As Bihar gears up for the second phase of state elections, economist and investor Ruchir Sharma has an important concern to raise. “Bihar seems to be getting stuck in a welfare trap,” Sharma told NDTV in an interview. “Even in this election, nearly 3% of GDP has been announced in pre-poll welfare schemes,” he pointed out.
Sharma, who heads Rockefeller Capital Management’s international business, further said that Bihar’s economic progress has lagged far behind other states.
According to Sharma, excessive focus on welfare spending could limit Bihar’s ability to attract investments and develop infrastructure. “Bihar is the highest in spending so much money on welfare. India cannot be like China. When China was at a similar stage of its development, it was investing everything in infrastructure and nothing on welfare. It was ruthless capitalism,” Sharma explained to NDTV.

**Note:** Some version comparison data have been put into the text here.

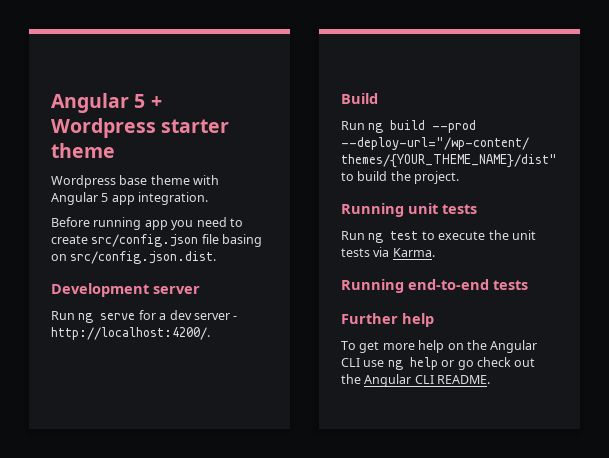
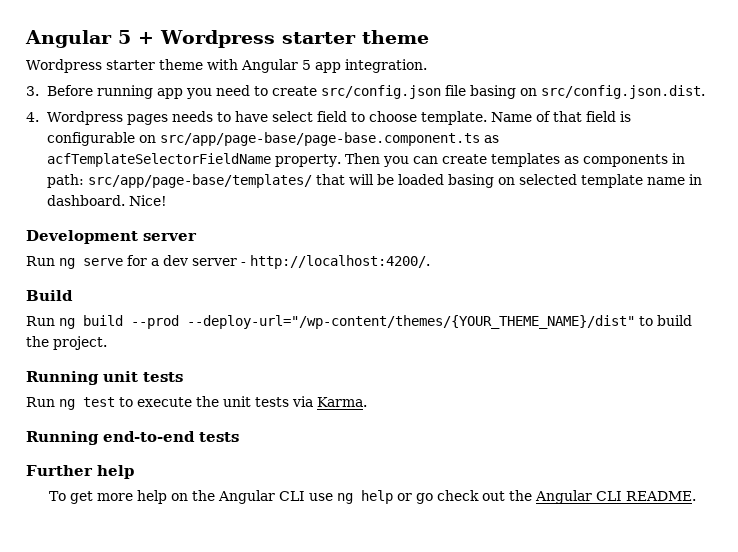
[119,175,148,185] base -> [105,60,155,70] starter
(209, 198) none -> [26,86,39,96] 3.
(217, 257) none -> [26,111,631,125] [46,132,499,146] [46,153,685,167] [46,174,702,188] [46,195,167,206] // 4. Wordpress pages needs to have select field to choose template. Name of that field is configurable on src/app/page-base/page-base.component.ts as acfTemplateSelectorFieldName property. Then you can create templates as components in path: src/app/page-base/templates/ that will be loaded basing on selected template name in dashboard. Nice!

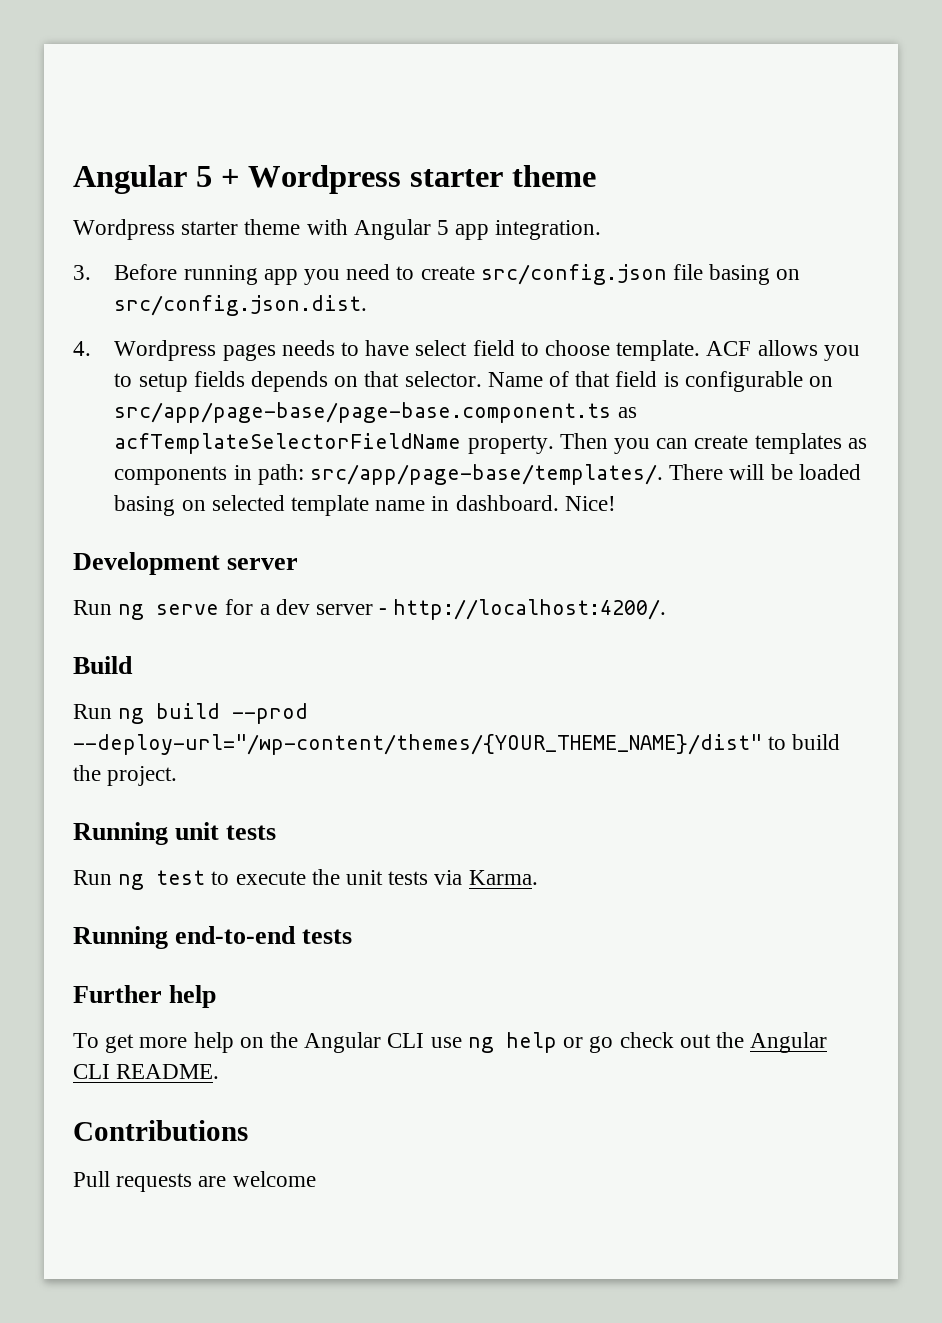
(487, 118) none -> [706,340,860,361] [114,371,482,392] ACF allows you to setup fields depends on that selector.
[87,174,345,188] src/app/page-base/templates/ that -> [309,464,724,485] src/app/page-base/templates/. There
(696, 496) none -> [73,1120,248,1141] [73,1171,316,1192] // Contributions // Pull requests are welcome

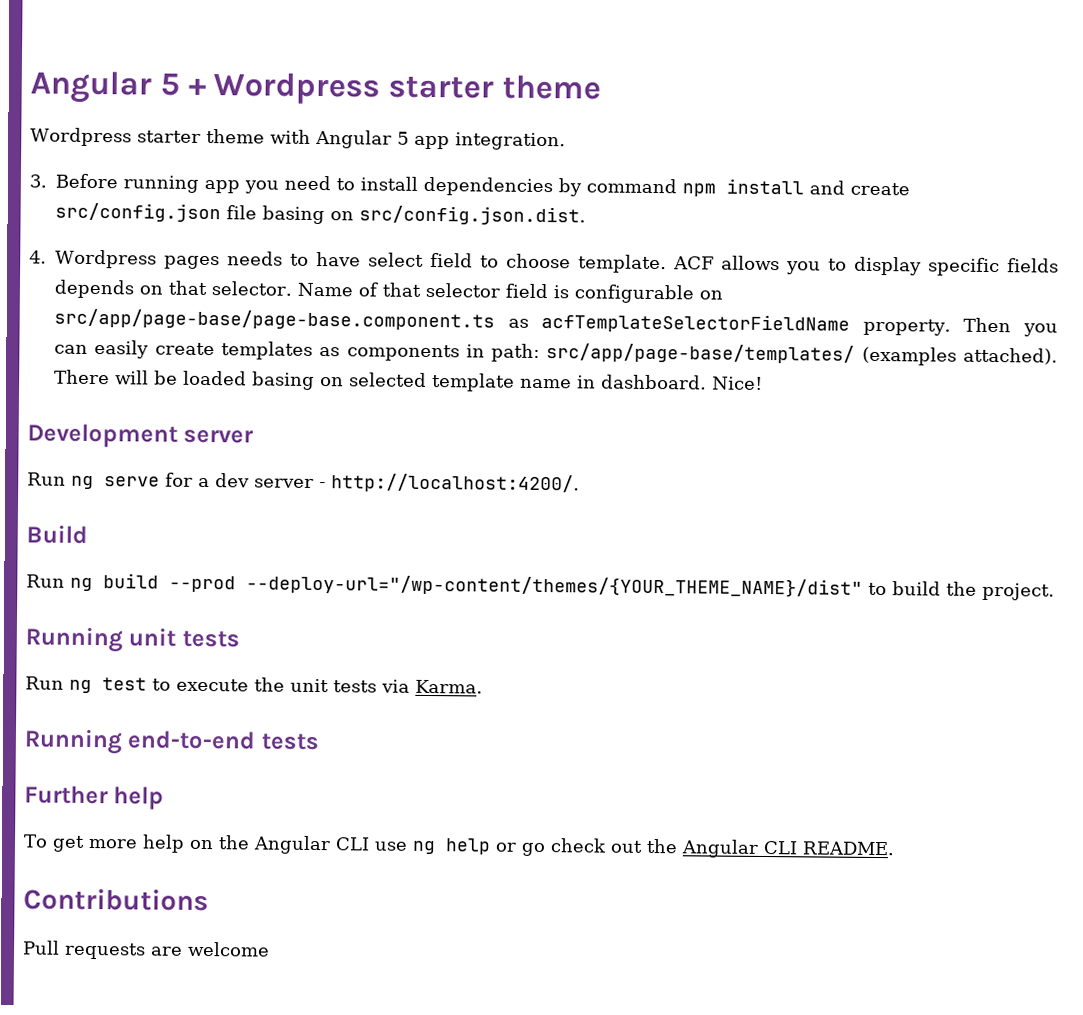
(415, 273) none -> [360,176,845,197] install dependencies by command npm install and
[138,373,188,392] setup -> [853,256,1000,277] display specific
(611, 379) none -> [424,282,500,298] selector
(689, 443) none -> [94,340,150,359] easily
[309,464,663,485] src/app/page-base/templates/. -> [546,343,1058,366] src/app/page-base/templates/ (examples attached).

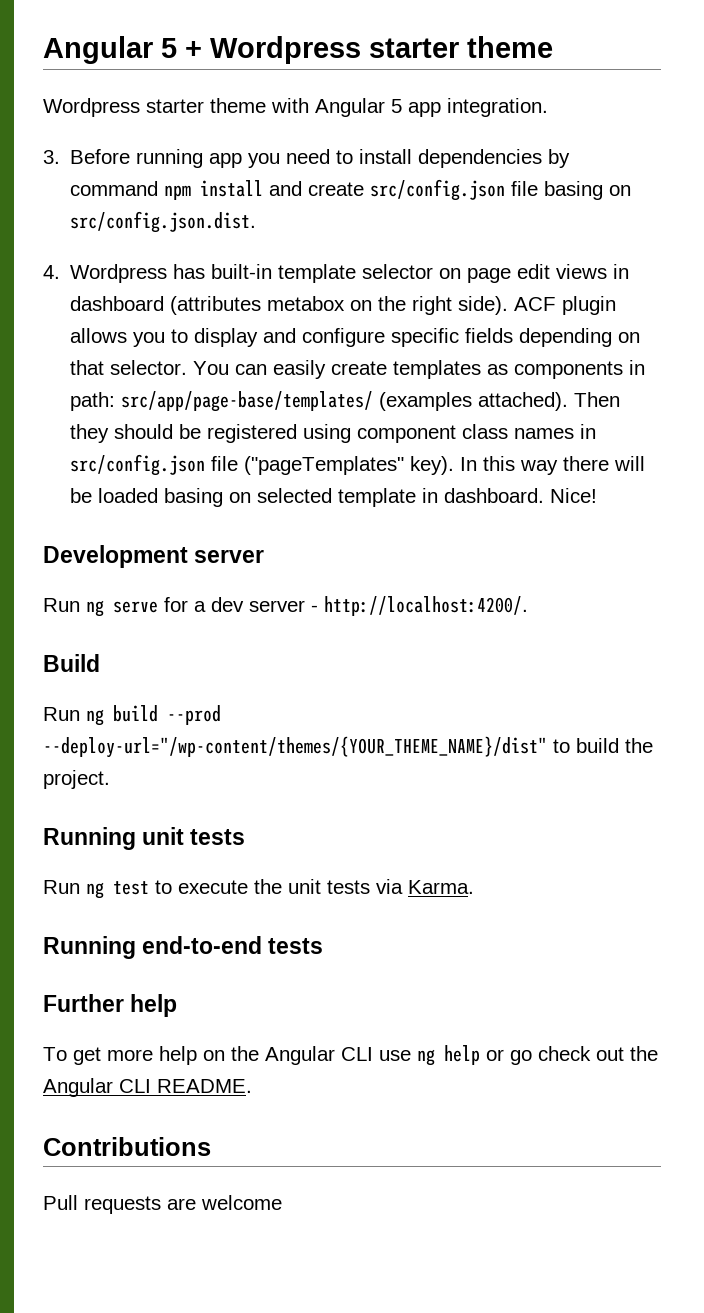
[163,251,714,274] pages needs to have select field to choose template. ACF -> [173,264,630,283] [70,296,617,315] has built-in template selector on page edit views in dashboard (attributes metabox on the right side). ACF plugin
(922, 266) none -> [263,328,386,347] and configure
[54,279,135,299] depends -> [519,328,613,347] depending
[296,282,723,304] [54,308,1058,337] Name of that selector field is configurable on src/app/page-base/page-base.component.ts as acfTemplateSelectorFieldName property. Then you -> [193,361,230,375] You
[54,369,110,385] There -> [574,392,621,407] [70,424,597,443] [70,454,610,476] Then they should be registered using component class names in src/config.json file ("pageTemplates" key). In this way there
[520,378,572,389] name -> (417, 497) none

He added that while India has made efforts to rebalance public spending, welfare still dominates over long-term investments. “In India, the issue is that we are still investing a lot in welfare. Under the Narendra Modi government, he tried to shift a balance towards infrastructure and away from the welfare the UPA government was going down under,” he added.

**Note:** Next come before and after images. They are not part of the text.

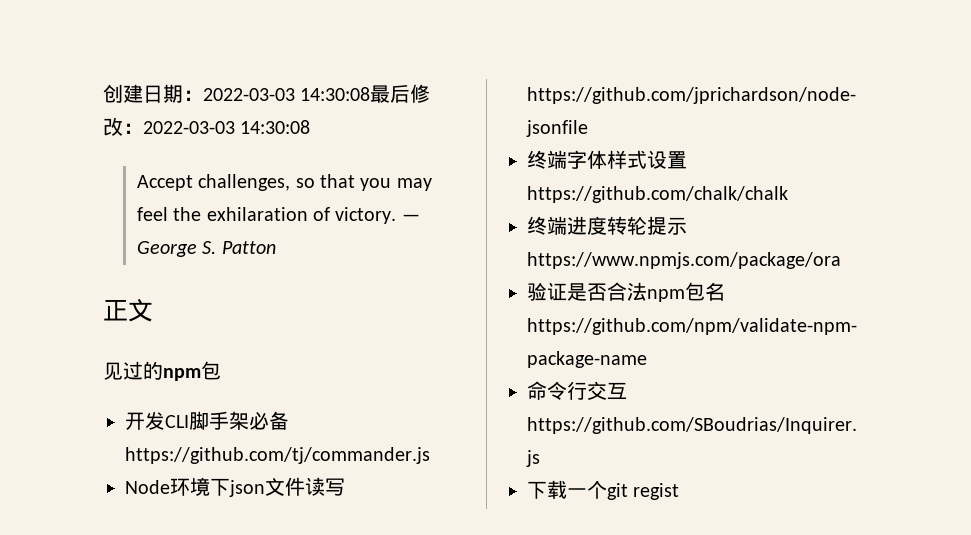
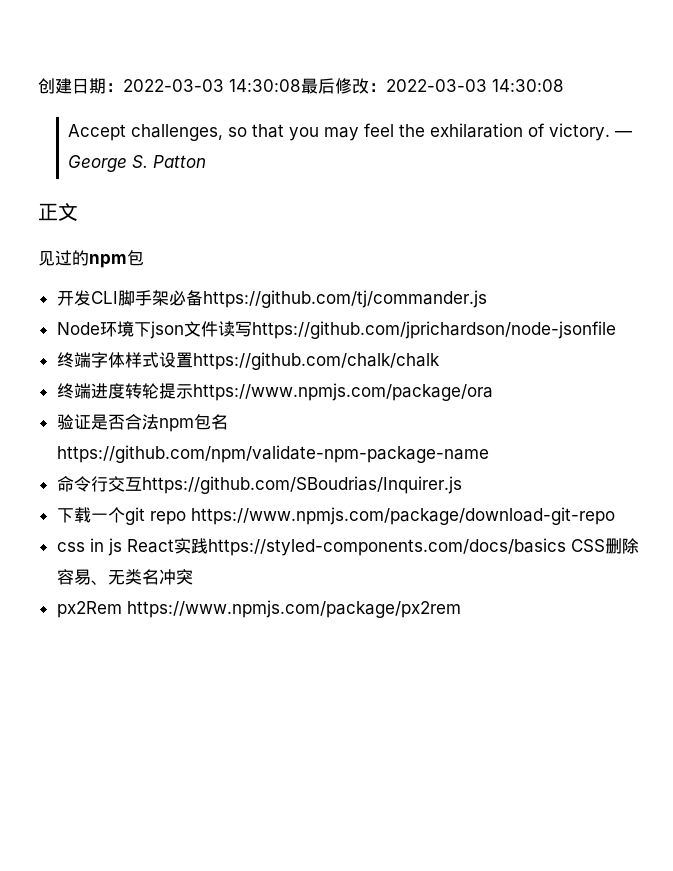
[633,483,680,500] regist -> [149,507,615,525] [56,538,639,556] [56,569,193,585] [56,600,461,618] repo https://www.npmjs.com/package/download-git-repo // css in js React实践https://styled-components.com/docs/basics CSS删除容易、无类名冲突 // px2Rem https://www.npmjs.com/package/px2rem

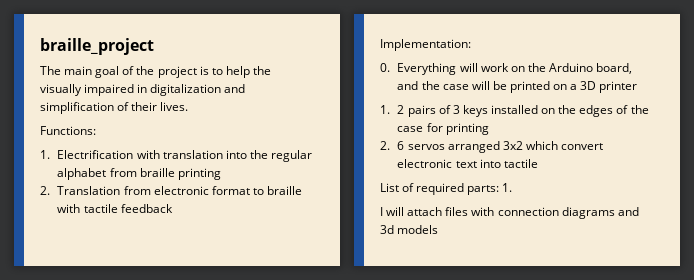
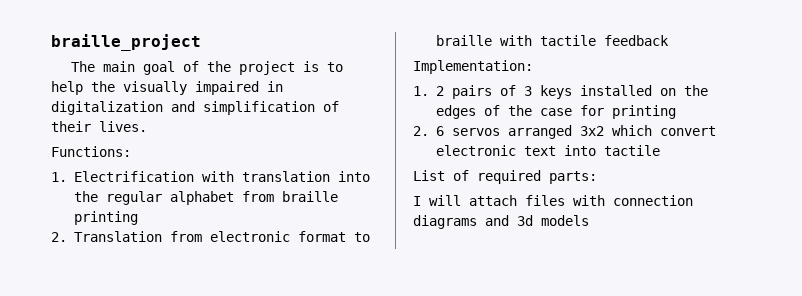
[380,63,633,75] [397,81,638,93] // 0. Everything will work on the Arduino board, and the case will be printed on a 3D printer -> (533, 67) none
[502,183,513,192] 1. -> (597, 177) none

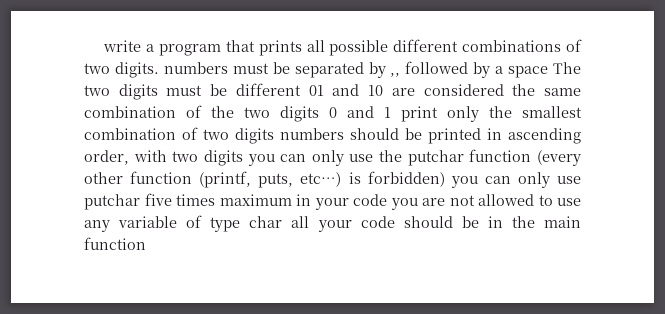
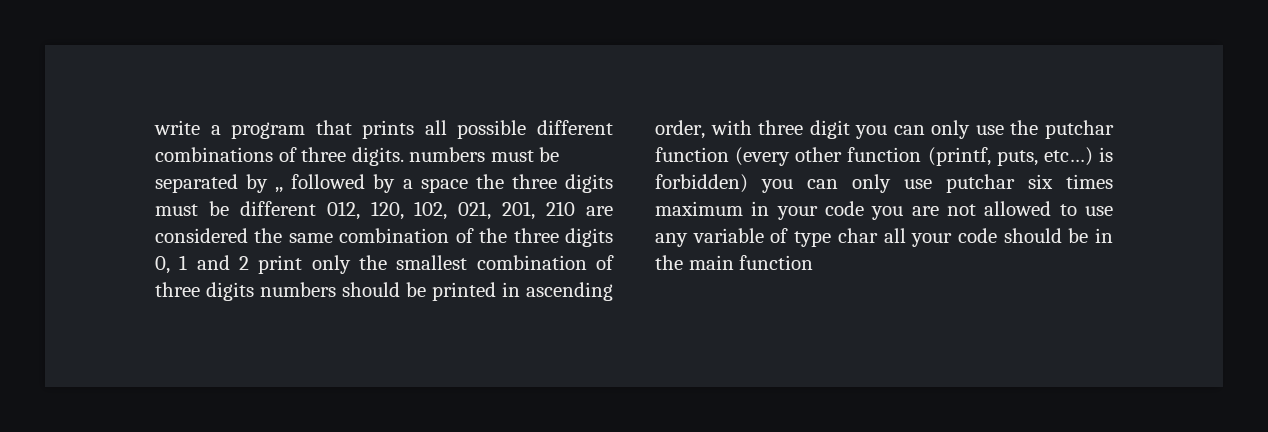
[84,63,110,74] two -> [301,147,347,162] three
[553,62,582,74] [84,85,110,96] The two -> [475,174,557,189] the three
[308,84,384,96] 01 and 10 -> [326,201,576,220] 012, 120, 102, 021, 201, 210
[244,106,391,122] two digits 0 and 1 -> [513,228,613,247] [155,255,249,274] three digits 0, 1 and 2
[203,129,229,140] two -> [155,282,200,297] three
[172,150,243,166] two digits -> [758,120,850,139] three digit
[144,193,172,206] five -> [1028,174,1053,189] six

Sharma also commented on the political competition that has turned welfare promises into a recurring electoral strategy. “One of the big swing factors in this 2025 election is the women-centric Rs 10,000 Jeevika Scheme of the NDA government. But now, Tejashwi Yadav is promising Rs 30,000 to counter that. It’s a vicious loop that states get stuck in,” he explained to NDTV.

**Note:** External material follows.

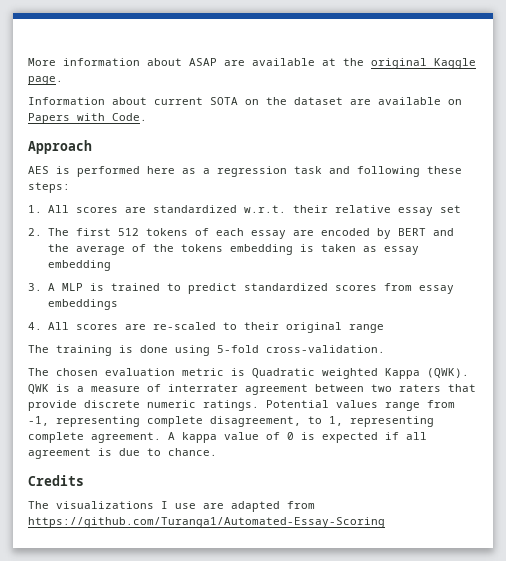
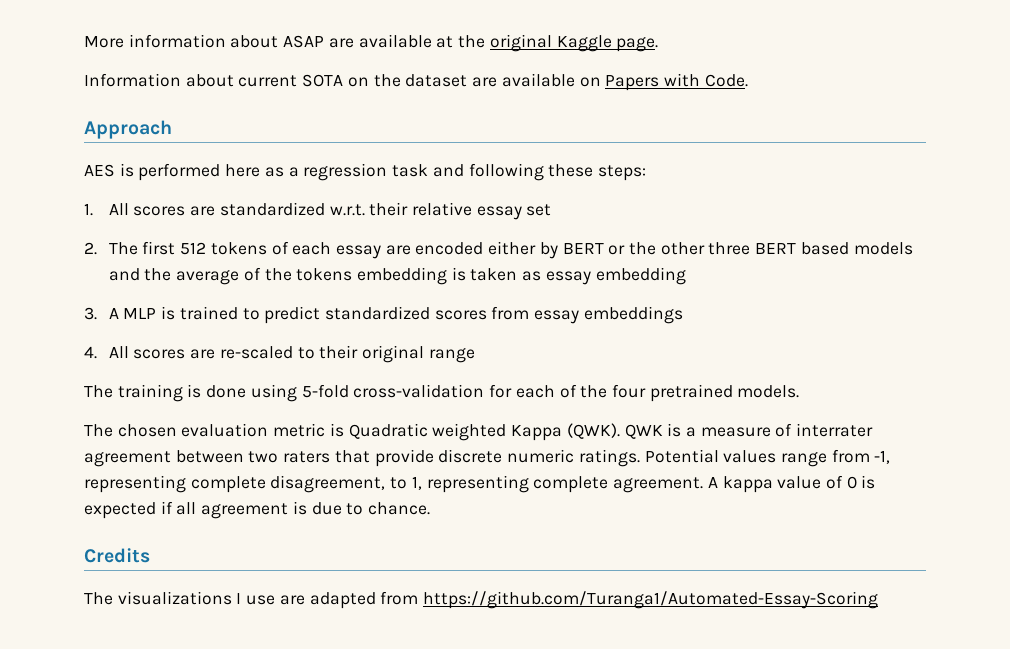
(370, 232) none -> [488,241,537,255] either
(426, 232) none -> [608,242,913,255] or the other three BERT based models
[266,345,385,353] cross-validation. -> [353,384,800,402] cross-validation for each of the four pretrained models.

Why global investors avoid investing in states with high welfare schemes?
Global investors often stay away from states that spend heavily on welfare schemes because they worry about how such spending affects financial stability and long-term growth.
When a state spends too much on welfare programs, its expenses rise faster than its income, creating revenue deficits. This forces the government to cut back on capital spending, money used to build roads, infrastructure, and industries that boost jobs and growth. As a result, the economy becomes less dynamic, and the state looks less appealing for long-term investment.
“Although allocating funds to social welfare schemes is crucial for socio-economic development, an increase in such allocations without a corresponding increase in revenue receipts can impact the credit profiles of the states in the long run, underscoring the importance of maintaining fiscal prudence,” says Crisil rating on its blog.
High welfare spending can also push states to raise taxes or borrow more money, both of which can discourage investors looking for stable and profitable opportunities.
Too much focus on welfare can crowd out important public investments and hurt the state’s credit ratings, lowering investor confidence. In addition, heavy welfare spending may reduce the number of people actively working, as some may become dependent on government support instead of seeking jobs, further slowing down productivity and economic growth.
Bihar’s pre-poll welfare spending
In the lead-up to the election schedule announcement, the Bihar government announced several welfare programs, including disbursing Rs.10,000 to 15 million women under the Mahila Rozgar Yojana.
According to Axis Bank Research, the state’s pre-poll welfare announcements up to the declaration of the poll schedule are valued at approximately Rs. 3,200 crore, or 2.9% of Bihar’s FY26 gross state domestic product (GSDP).
The report, led by Axis Bank’s Chief Economist Neelkanth Mishra, stated that this spending is in addition to the state’s 3% budgeted deficit. “But we don’t expect a breach of the 3 per cent of the GSDP target,” the research noted.
It added that the 2.9% of GSDP Bihar is spending on pre-poll welfare schemes is among the highest across all other states. This supports Sharma’s concerns about the growing welfare trap that may stop it from receiving global investments.